Today, the largest consumers of biofuels are also the largest producers. In the case of ethanol, the United States and Brazil dominate, whereas Germany and France are notable producers of biodiesel. Although domestic demand is far greater than available supply in these economies, trade of biofuels in world markets has been insignificant thus far. Generally, trade is concentrated in the different feedstocks that are used for processing the fuel in the final consumer markets. Such is the case with respect to the ethanol exported to the United States via Caribbean countries by Brazil as part of the Caribbean Basin Initiative. The high trade barriers and subsidies for feedstocks in the United States and Europe have been the main stumbling block to the trade of this commodity (which is still not yet standardized) in world markets.

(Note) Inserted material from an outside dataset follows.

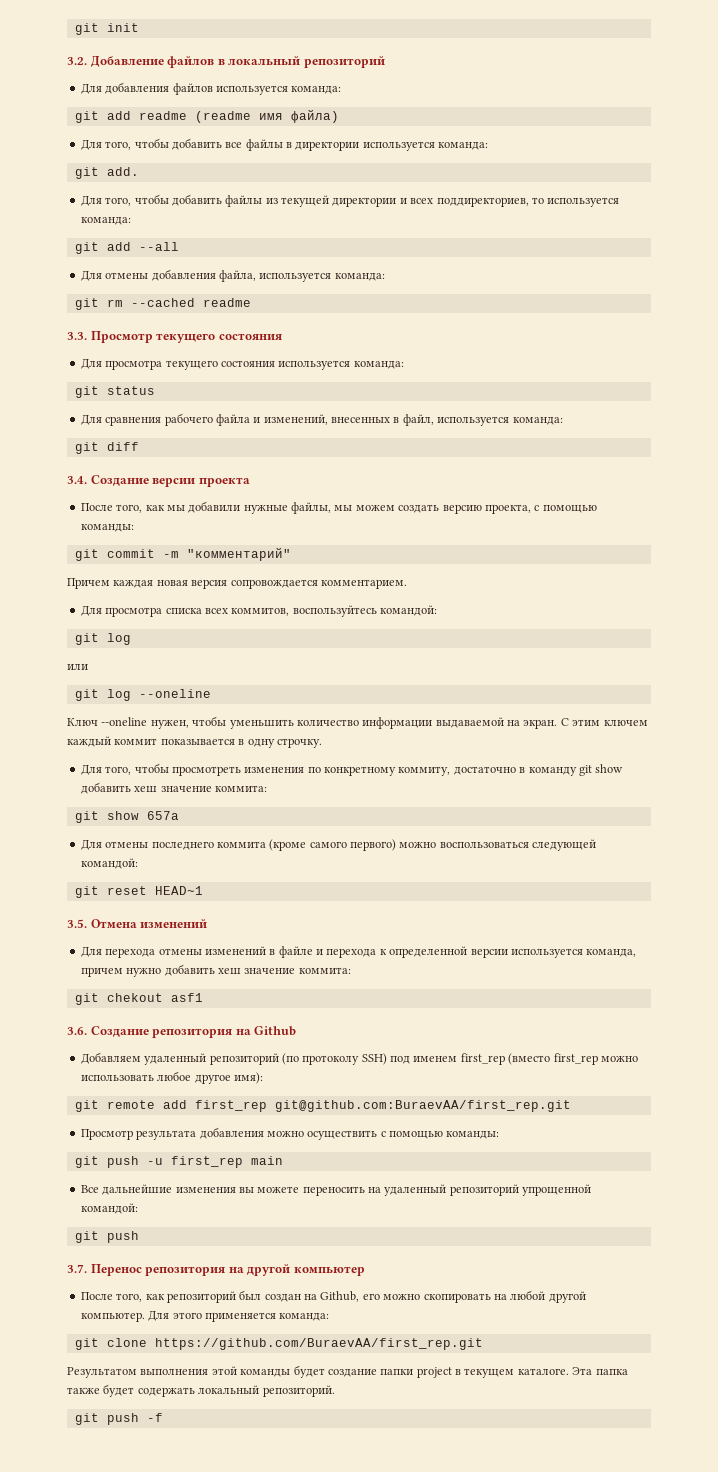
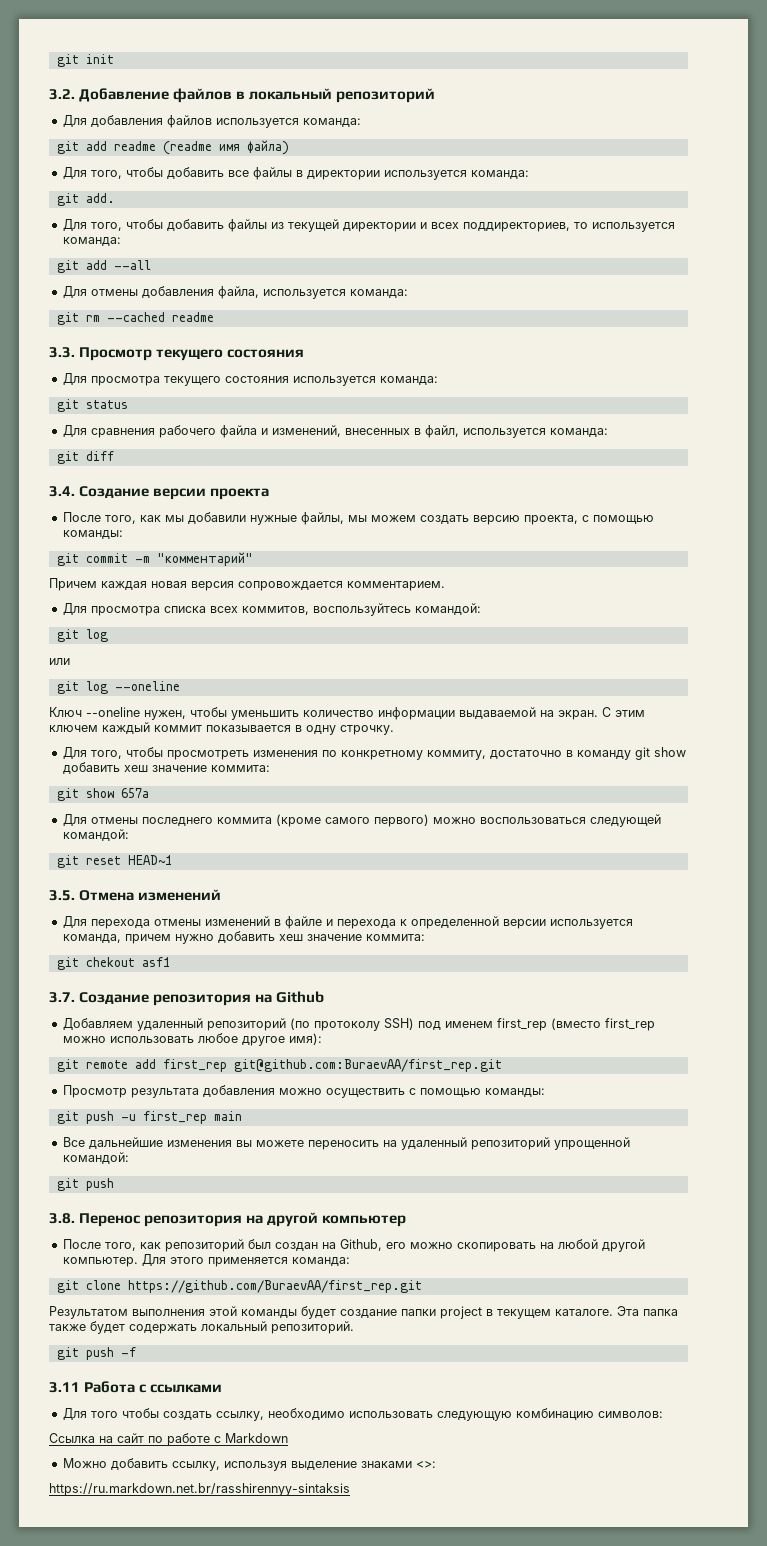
[67,1027,87,1035] 3.6. -> [49,992,75,1003] 3.7.
[67,1264,87,1273] 3.7. -> [49,1213,75,1224] 3.8.
(163, 1417) none -> [49,1381,223,1393] [62,1408,663,1421] [49,1433,288,1446] [62,1458,436,1471] [49,1483,350,1496] // 3.11 Работа с ссылками // Для того чтобы создать ссылку, необходимо использовать следующую комбинацию символов: // Ссылка на сайт по работе с Markdown // Можно добавить ссылку, используя выделение знаками <>: // https://ru.markdown.net.br/rasshirennyy-sintaksis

The development of a biofuels industry in East Asian countries is motivated by some key drivers. The first and most important one consists of the need for these economies to acquire security in their energy supply sources. It is becoming clear that issues concerning energy may become a threat to the continuous development of the region. East Asia is growing rapidly and its future energy needs are predicted to escalate proportionally especially because of the expansion of the transportation industry. In addition, these countries see biofuels as an alternative to poverty alleviation in rural areas. They are also becoming concerned about the environmental issues and perceiving this new industry as an alternative to reduce their emissions of greenhouse gasses (Yan and Lin 2009).

Historically, East Asian countries have tried to diversify their energy sources and steer their economies to be less dependent on fossil oil. To this date, however, these efforts have been unsatisfactory. China, Japan, and South Korea remain highly dependent on the fossil oil supplied from different producing countries, including those from “distant” Latin American countries such as Venezuela and Mexico. China is the only one of the three East Asian giants that has fossil oil reserves and produces some amount of diesel and gasoline from domestic sources. Japan and South Korea are net importers of fossil oil and their dependence, even though declining, is still among the highest in the world. Indeed, the Asia-Pacific Economic Cooperation (APEC) statistics show that Japan and South Korea import 100 percent and China 50 percent of their crude oil requirements (APEC 2010). Figures 1, 2, and 3 provide an overview of the mix of energy consumed in each country. It should be noted that China’s energy consumption matrix indicates that, while 18 percent of total energy consumption is derived from renewable and waste sources, none is derived from the consumption of liquid biofuels.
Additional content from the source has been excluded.